▶ _DATA_
========
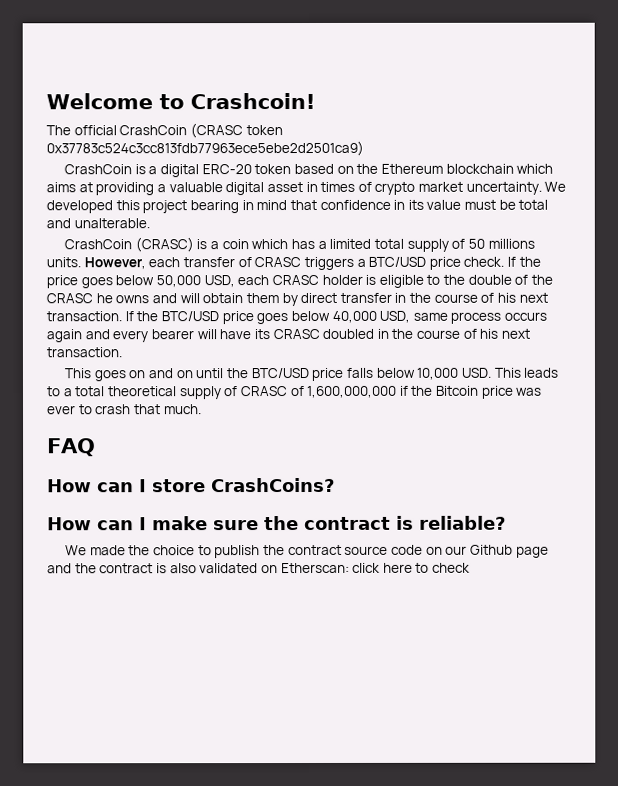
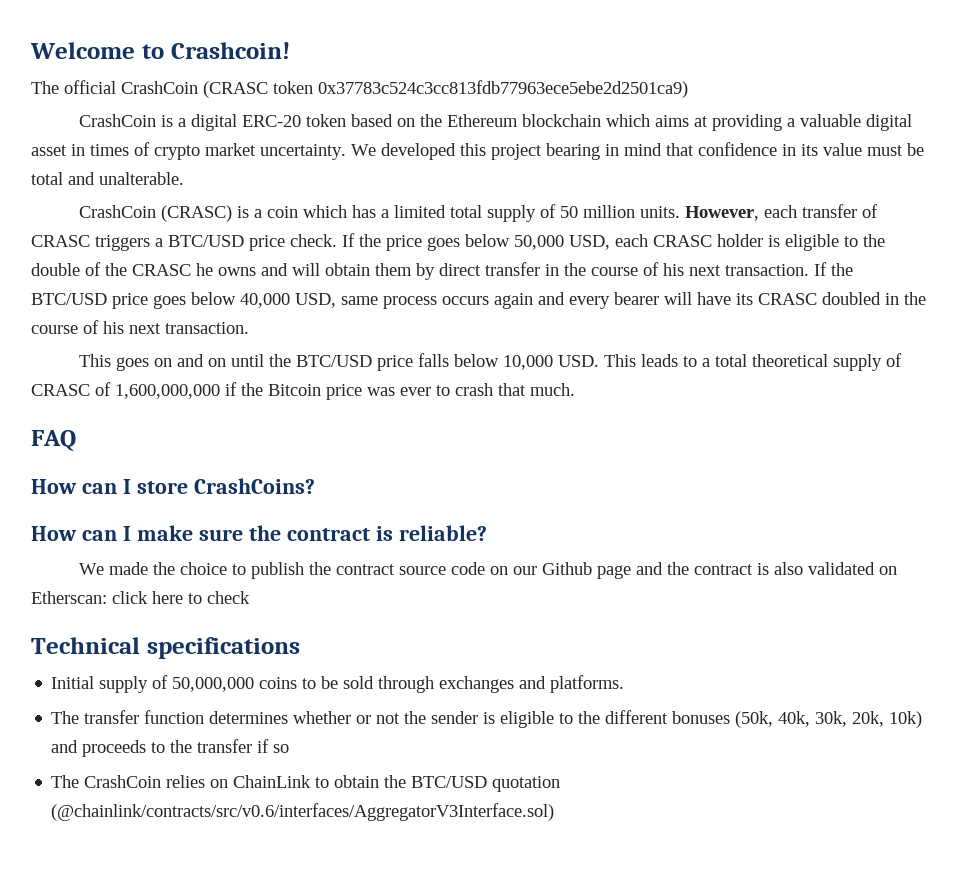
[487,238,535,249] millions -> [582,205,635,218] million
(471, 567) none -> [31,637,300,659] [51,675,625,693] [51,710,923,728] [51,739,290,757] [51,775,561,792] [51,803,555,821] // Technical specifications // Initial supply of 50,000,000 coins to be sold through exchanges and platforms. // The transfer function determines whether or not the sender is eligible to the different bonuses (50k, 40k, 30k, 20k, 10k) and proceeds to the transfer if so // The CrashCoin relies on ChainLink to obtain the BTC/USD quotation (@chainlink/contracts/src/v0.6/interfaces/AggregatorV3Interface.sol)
========
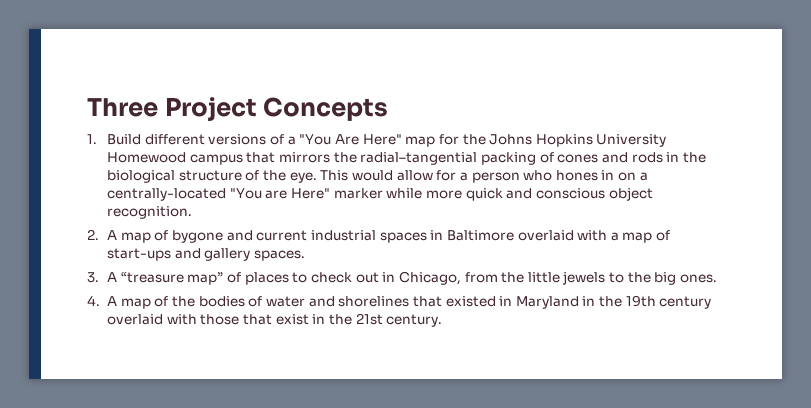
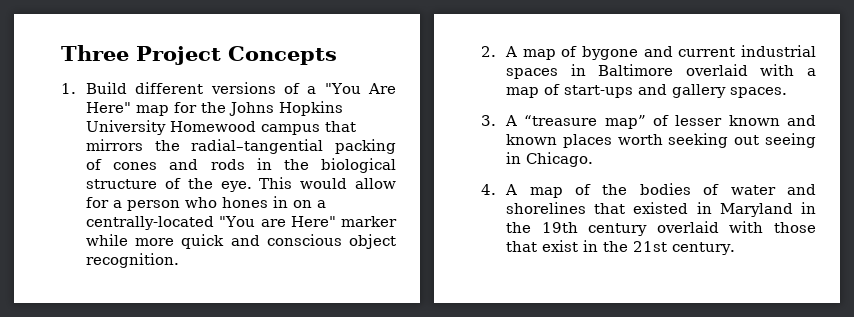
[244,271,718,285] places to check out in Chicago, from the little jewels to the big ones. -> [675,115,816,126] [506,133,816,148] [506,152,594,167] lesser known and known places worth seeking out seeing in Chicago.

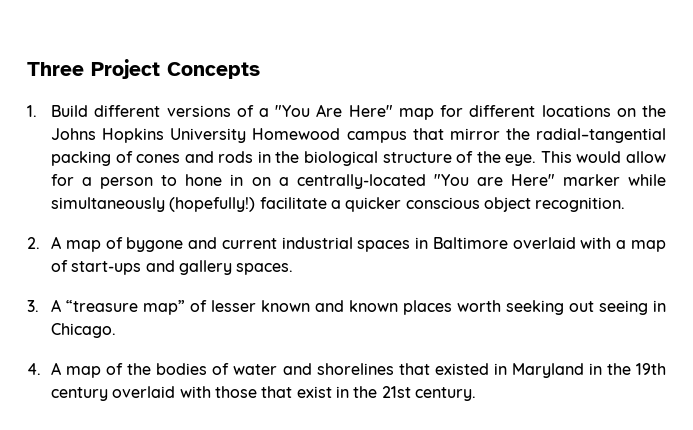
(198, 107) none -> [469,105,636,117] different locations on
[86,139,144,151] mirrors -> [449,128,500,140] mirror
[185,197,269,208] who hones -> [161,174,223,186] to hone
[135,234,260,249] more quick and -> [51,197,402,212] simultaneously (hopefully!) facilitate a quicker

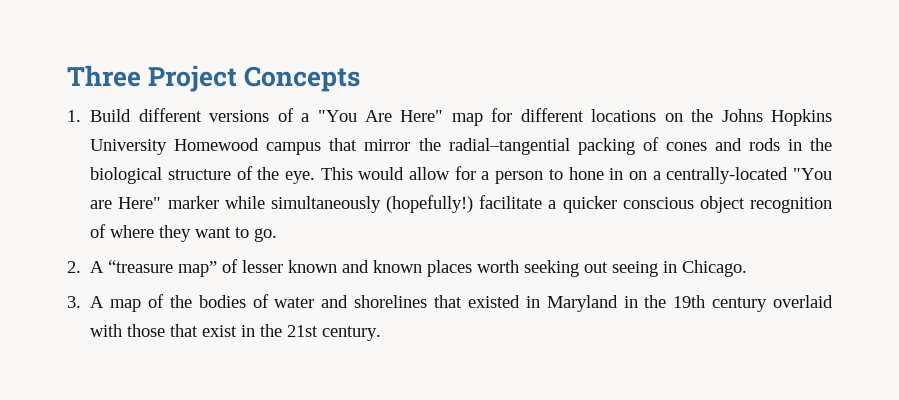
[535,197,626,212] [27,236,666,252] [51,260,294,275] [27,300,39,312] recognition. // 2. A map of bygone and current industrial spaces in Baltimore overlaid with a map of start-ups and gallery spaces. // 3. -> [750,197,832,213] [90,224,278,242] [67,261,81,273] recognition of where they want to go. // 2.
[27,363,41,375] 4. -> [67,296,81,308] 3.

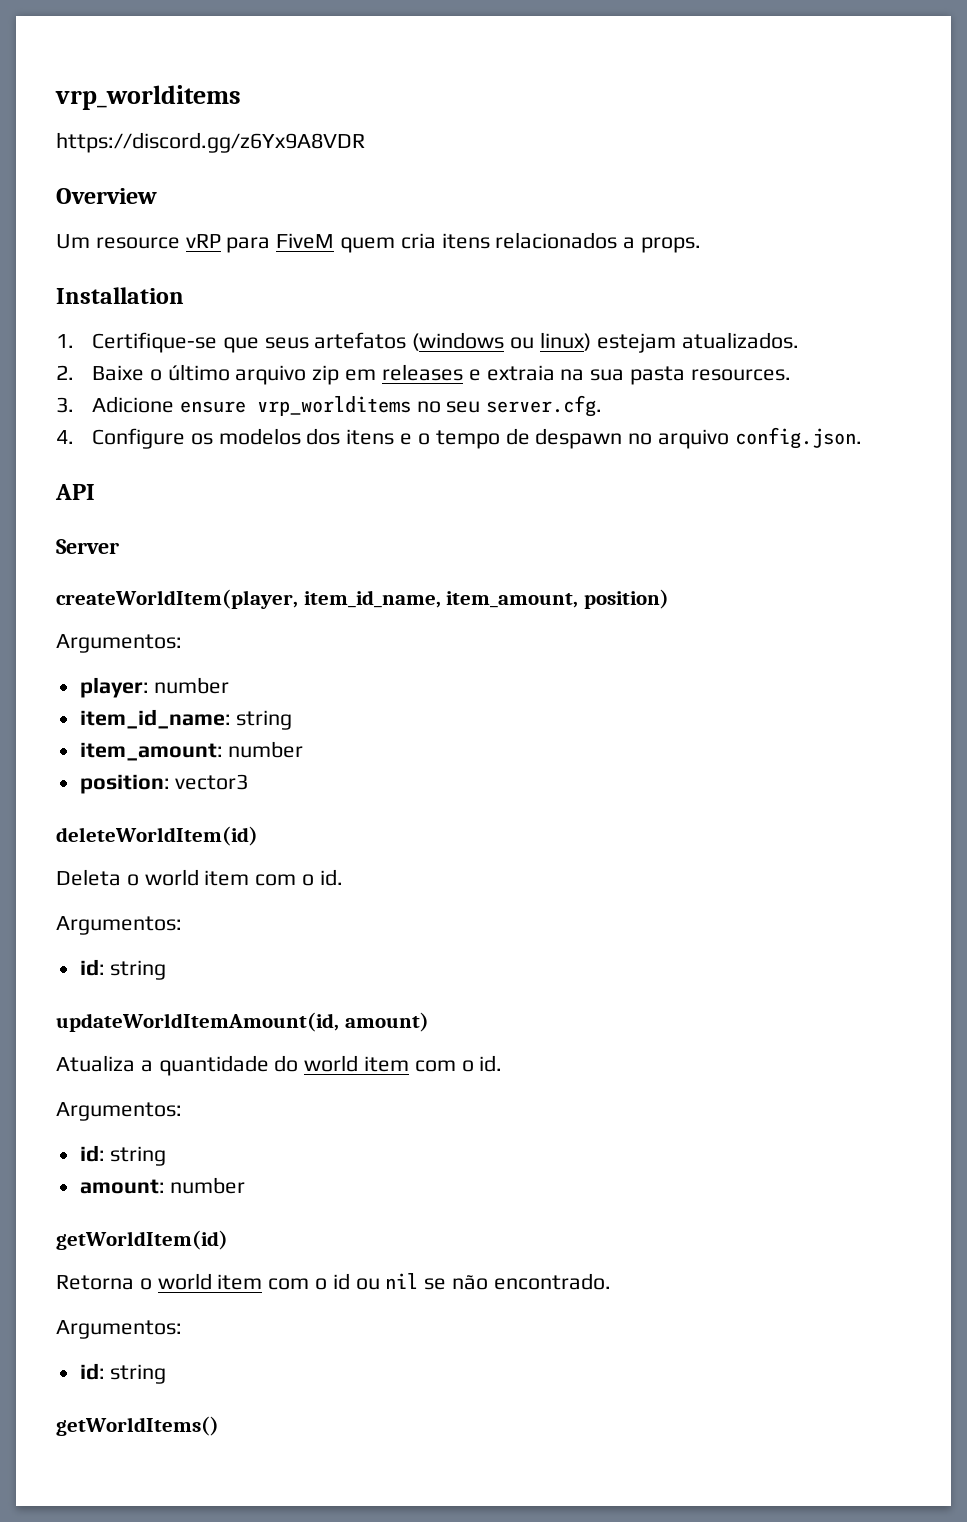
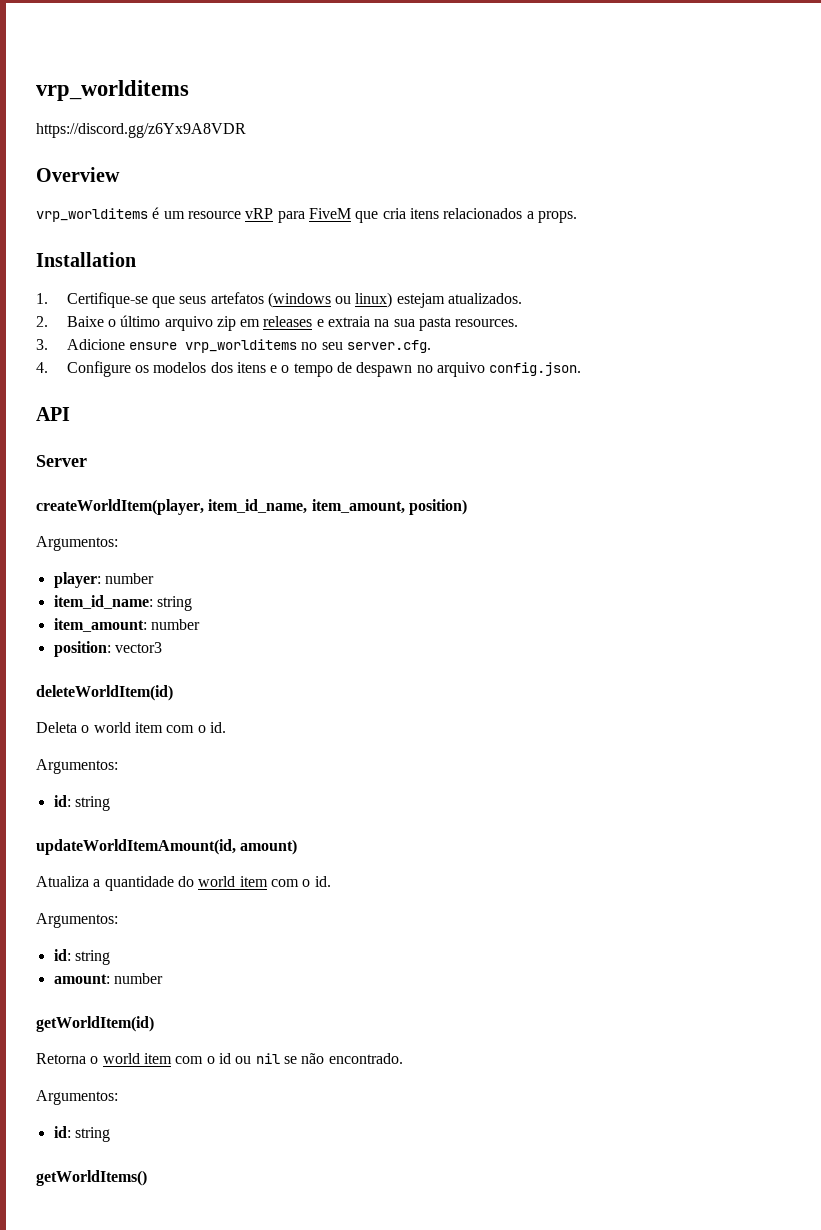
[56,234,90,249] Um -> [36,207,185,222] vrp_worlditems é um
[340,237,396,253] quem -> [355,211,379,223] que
========
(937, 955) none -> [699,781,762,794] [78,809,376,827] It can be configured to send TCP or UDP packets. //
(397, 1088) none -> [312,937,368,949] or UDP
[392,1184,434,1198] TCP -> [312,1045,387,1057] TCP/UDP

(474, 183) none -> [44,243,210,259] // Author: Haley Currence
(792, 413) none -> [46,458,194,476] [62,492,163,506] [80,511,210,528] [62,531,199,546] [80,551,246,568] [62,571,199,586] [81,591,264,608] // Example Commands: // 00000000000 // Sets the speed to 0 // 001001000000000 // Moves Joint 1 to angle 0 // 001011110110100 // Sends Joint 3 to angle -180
========
▶ _TASK REQUIREMENTS_
One stretch of the lines above is wanted, from the line that contains "[487,238,535,249] millions ->" through the line that contains "(471, 567) none". Output it exactly.

▶ _EXPECTED OUTPUT_
[487,238,535,249] millions -> [582,205,635,218] million
(471, 567) none -> [31,637,300,659] [51,675,625,693] [51,710,923,728] [51,739,290,757] [51,775,561,792] [51,803,555,821] // Technical specifications // Initial supply of 50,000,000 coins to be sold through exchanges and platforms. // The transfer function determines whether or not the sender is eligible to the different bonuses (50k, 40k, 30k, 20k, 10k) and proceeds to the transfer if so // The CrashCoin relies on ChainLink to obtain the BTC/USD quotation (@chainlink/contracts/src/v0.6/interfaces/AggregatorV3Interface.sol)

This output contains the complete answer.